* _Task_: Go through the lines below and repeat each one exactly, skipping pictures.

* _Revision tracking records_:
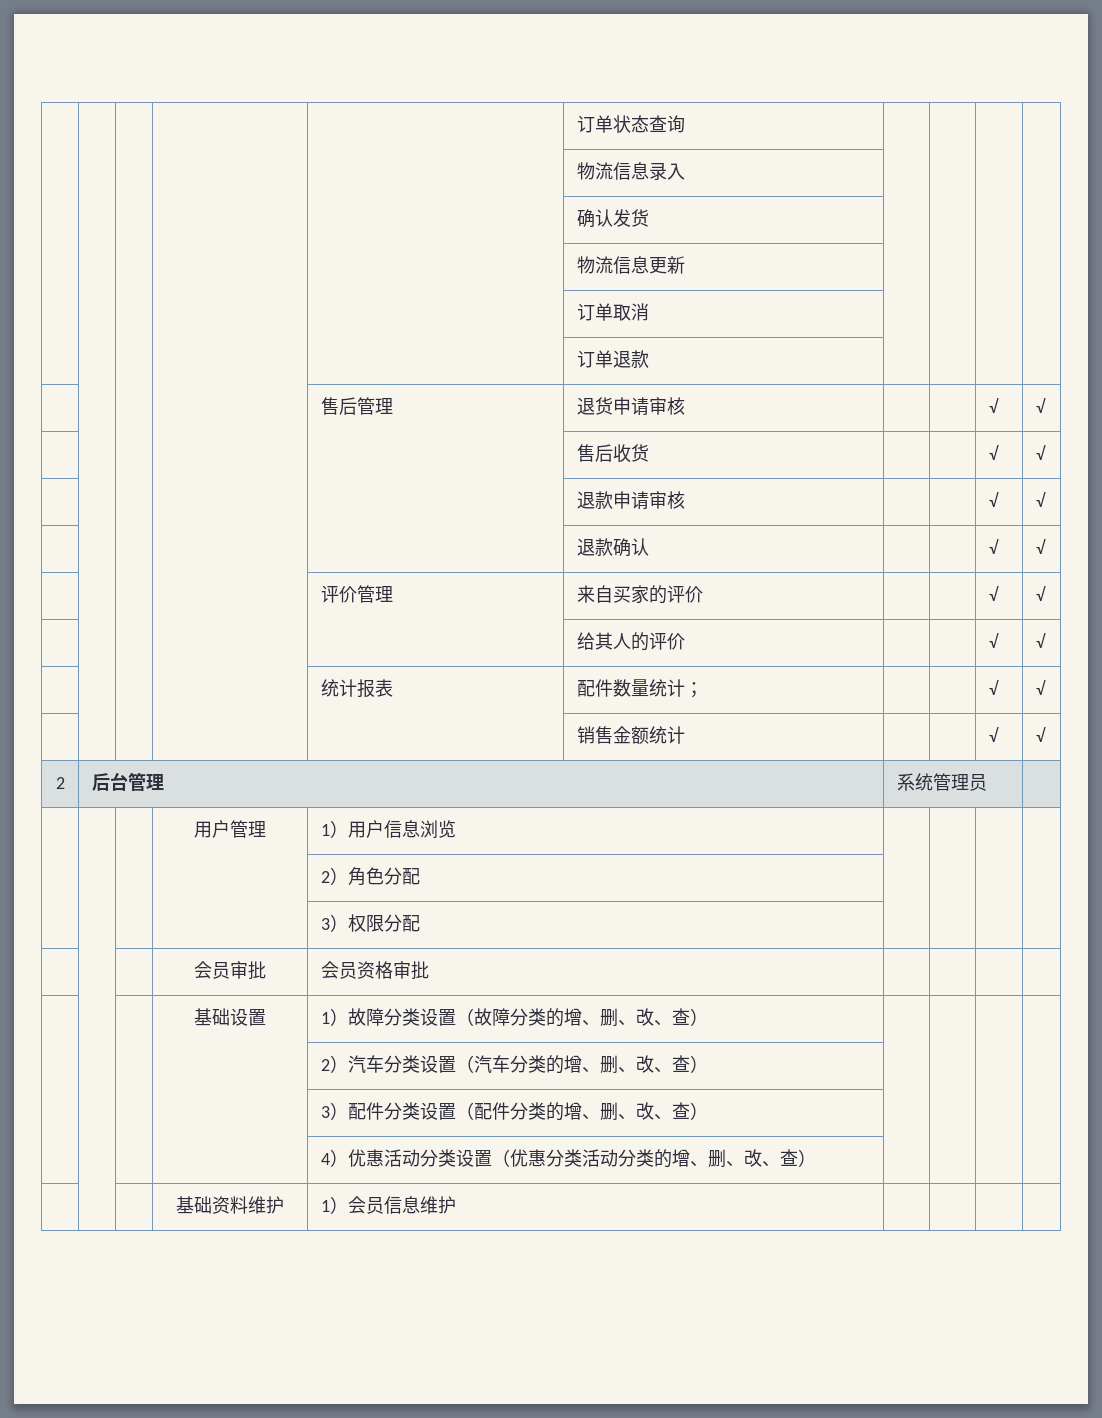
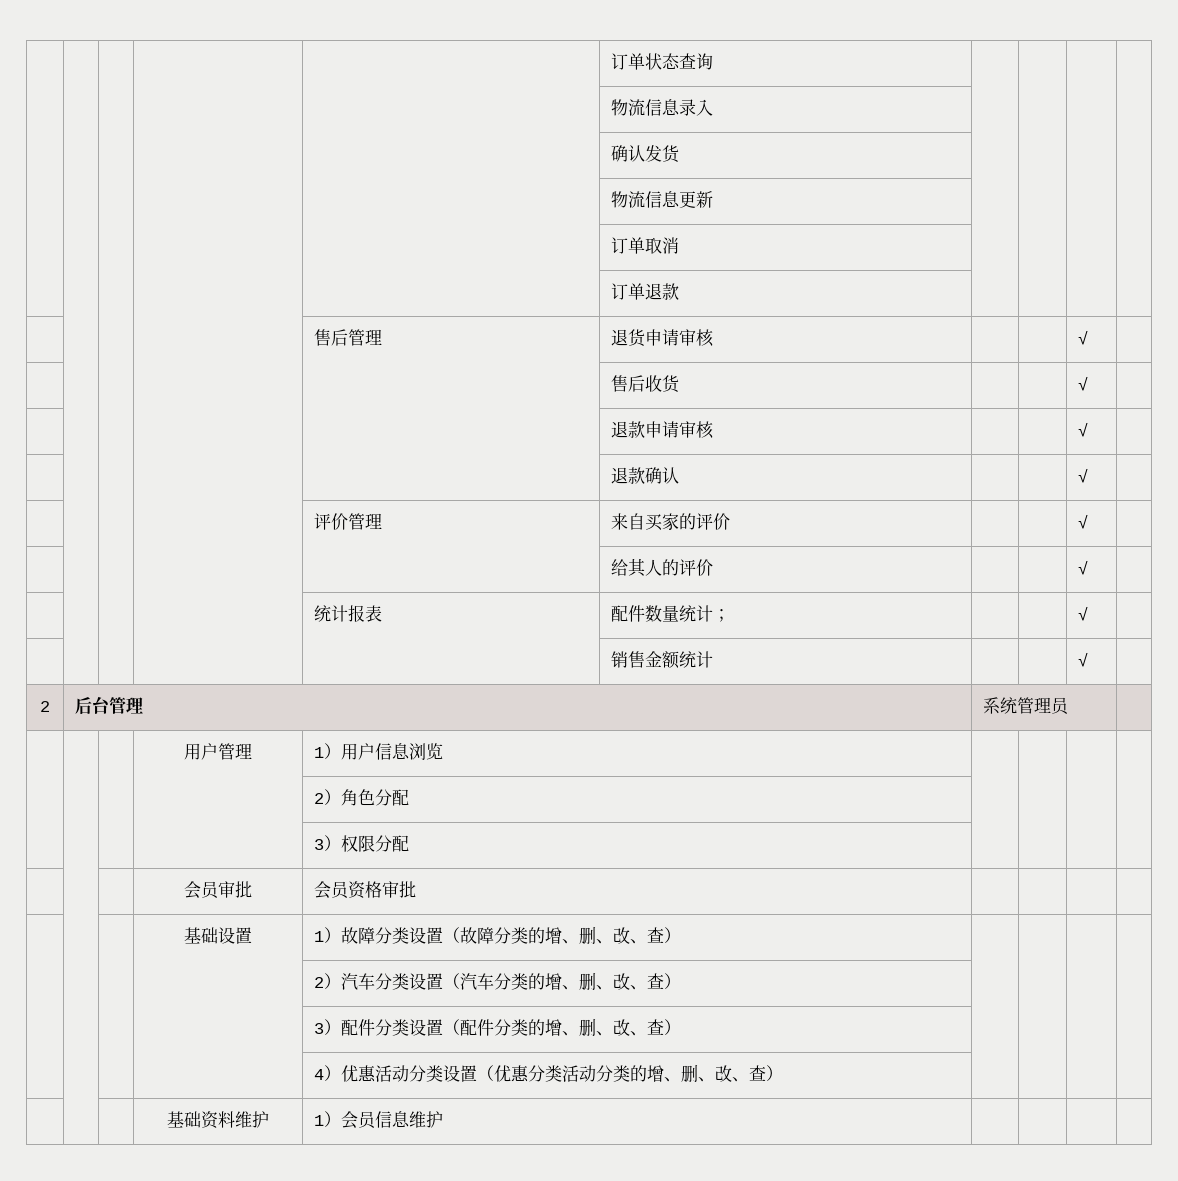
- | | | | 售后管理 | 退货申请审核 | | | √ | √
+ | | | | 售后管理 | 退货申请审核 | | | √ |
- | | | | | 售后收货 | | | √ | √
+ | | | | | 售后收货 | | | √ |
- | | | | | 退款申请审核 | | | √ | √
+ | | | | | 退款申请审核 | | | √ |
- | | | | | 退款确认 | | | √ | √
+ | | | | | 退款确认 | | | √ |
- | | | | 评价管理 | 来自买家的评价 | | | √ | √
+ | | | | 评价管理 | 来自买家的评价 | | | √ |
- | | | | | 给其人的评价 | | | √ | √
+ | | | | | 给其人的评价 | | | √ |
- | | | | 统计报表 | 配件数量统计； | | | √ | √
+ | | | | 统计报表 | 配件数量统计； | | | √ |
- | | | | | 销售金额统计 | | | √ | √
+ | | | | | 销售金额统计 | | | √ |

* _Written answer_:
- | | | | 售后管理 | 退货申请审核 | | | √ | √
+ | | | | 售后管理 | 退货申请审核 | | | √ |
- | | | | | 售后收货 | | | √ | √
+ | | | | | 售后收货 | | | √ |
- | | | | | 退款申请审核 | | | √ | √
+ | | | | | 退款申请审核 | | | √ |
- | | | | | 退款确认 | | | √ | √
+ | | | | | 退款确认 | | | √ |
- | | | | 评价管理 | 来自买家的评价 | | | √ | √
+ | | | | 评价管理 | 来自买家的评价 | | | √ |
- | | | | | 给其人的评价 | | | √ | √
+ | | | | | 给其人的评价 | | | √ |
- | | | | 统计报表 | 配件数量统计； | | | √ | √
+ | | | | 统计报表 | 配件数量统计； | | | √ |
- | | | | | 销售金额统计 | | | √ | √
+ | | | | | 销售金额统计 | | | √ |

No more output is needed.